This op-ed was originally published in The Hill Times on December 7, 2020.
Canada is an energy bank. We need to treat it like one. We require an energy system strategy that would allow Canada to lead (not follow) market opportunities and leverage our capital to transition to a low carbon future. An energy system strategy will allow us to better monitor and achieve our transition.
Energy is more than developing energy products like oil, natural gas, hydro, nuclear, wind, solar, tidal, biofuel, hydrogen, wood, coal, and geothermal. Energy is also about users. Transportation, housing, businesses, affordability, urban and rural centres, and financial markets all contribute to consumption. Combined, producers and consumers make up Canada’s energy system, and it is undergoing a dramatic evolution, often in a discordant way.
The Canadian Energy Strategy of 2015 is not up to date with the times and is in need of a reset.
Banks do not like discordant environments. This is why we need an energy system strategy that reflects and balances the needs of the different stakeholders. A national energy system strategy must support Canada’s diverse energy resource base, provincial energy interests, and support every Canadian’s need for accessible, secure, and affordable energy to fuel daily life.
The Canadian Energy Strategy of 2015, which was built from the collaboration of the provinces and territories through the Council of the Federation, was a start. However, given the many changes in the energy system over the past five years it needs a reset.
The Centre for a Clean Energy Growth Economy (CEGE) at the Conference Board of Canada has created an interactive dashboard monitoring the energy system’s progress towards achieving a clean energy growth economy. By aggregating findings from 14 indicators we define how far the energy system has progressed across three themes of economy, environment, and society. Each theme and indicator can be filtered between producers and consumers, and by reference period.
The good news is Canada is moving in the right direction. We have experienced an average 18 per cent improvement across the indicators since 2010. Pricing carbon emissions, adopting tough regulation and investing in innovative technology have all helped drive sustainable outcomes. Weak economic performance for energy producers, while slowing their overall transition, has not stopped their contribution to improvement.
Indicators tracking value add, investments in capacity, global reach, operating environment, and growth prospects comprise our economic performance theme. Since 2010, in aggregate, this theme has seen an improvement of 31 per cent despite challenges in the energy sector. GHG emissions and economic value add are decoupling rather than marching in tandem. As technology and environmental practices improve, firms are increasing output and decreasing associated emissions and impacts. Sustaining this trend is essential to achieving balanced, inclusive growth.

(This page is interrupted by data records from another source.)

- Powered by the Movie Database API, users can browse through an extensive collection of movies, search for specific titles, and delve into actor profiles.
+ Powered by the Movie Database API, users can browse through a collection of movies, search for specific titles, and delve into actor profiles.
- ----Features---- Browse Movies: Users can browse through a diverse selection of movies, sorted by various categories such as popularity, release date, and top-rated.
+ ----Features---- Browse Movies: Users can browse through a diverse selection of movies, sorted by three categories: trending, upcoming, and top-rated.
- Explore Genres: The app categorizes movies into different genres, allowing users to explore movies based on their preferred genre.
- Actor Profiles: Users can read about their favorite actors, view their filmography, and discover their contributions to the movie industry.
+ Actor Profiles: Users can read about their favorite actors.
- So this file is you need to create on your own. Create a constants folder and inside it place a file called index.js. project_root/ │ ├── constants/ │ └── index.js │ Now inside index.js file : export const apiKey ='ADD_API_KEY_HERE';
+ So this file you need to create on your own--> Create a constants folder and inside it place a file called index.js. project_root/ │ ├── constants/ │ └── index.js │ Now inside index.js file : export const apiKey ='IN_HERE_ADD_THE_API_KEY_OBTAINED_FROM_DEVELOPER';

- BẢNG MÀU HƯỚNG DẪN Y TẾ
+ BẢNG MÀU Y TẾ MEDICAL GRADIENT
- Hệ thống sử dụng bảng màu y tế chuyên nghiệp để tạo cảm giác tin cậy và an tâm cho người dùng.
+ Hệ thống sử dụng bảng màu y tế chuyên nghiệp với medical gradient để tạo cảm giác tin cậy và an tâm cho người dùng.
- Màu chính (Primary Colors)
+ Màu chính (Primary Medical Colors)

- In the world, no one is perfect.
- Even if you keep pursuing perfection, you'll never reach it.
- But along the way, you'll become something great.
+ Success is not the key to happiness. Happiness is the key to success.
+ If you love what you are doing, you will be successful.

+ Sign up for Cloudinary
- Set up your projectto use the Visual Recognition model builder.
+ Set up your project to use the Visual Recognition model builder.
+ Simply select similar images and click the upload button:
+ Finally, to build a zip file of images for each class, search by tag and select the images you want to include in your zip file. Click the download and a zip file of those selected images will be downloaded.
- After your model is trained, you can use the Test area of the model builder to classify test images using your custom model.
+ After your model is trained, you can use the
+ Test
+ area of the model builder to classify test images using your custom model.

The environment theme monitors greenhouse gas emissions, air pollution, deforestation, energy use, and water use. Since 2010, this theme has improved by only four per cent. Deforestation rates are falling, and air quality is improving as coal fades from the energy mix, but significant work remains to be done. Energy producers are on a positive course as GHG emissions and energy intensity are both down, and the energy mix is increasingly renewable. The biggest challenge remains consumption. Environmental performance for energy consumers stopped improving in 2015 and has since deteriorated. Water consumption has increased and the volume of GHGs emitted by energy consumers remains concerning.
Energy is transformative. A current national energy system strategy should fuel that transformation. … But we need a plan.
And finally, our society theme includes indicators for opportunity, compensation, contribution to society, and affordability. Since 2010, this theme has improved by 21 per cent. Energy affordability has improved over the past decade. However, not all Canadians enjoy easy access to low-cost or clean energy. Aging diesel generators in remote communities, for example, negatively impact community health, the environment, and economic prospects. Placing consumers at the centre of the transition to a clean energy economy should be a key priority of a national energy system strategy.
Energy is transformative. A current national energy system strategy should fuel that transformation. Just like our personal financial health, our energy system impacts all aspects of life in Canada. Energy production and consumption are at the epicentre of the disruptive changes occurring in our economy, environment and society. Our indicators illustrate a system undergoing transformation.
But we need a plan—a national energy strategy reboot that leads to collaborative government, business, and consumer decision-making. Strategy is an important part of transitioning to a clean-energy growth economy and a sustainable future. A national strategy mechanism needs to track the impact of these decisions, so that ultimately our “energy bank” thrives.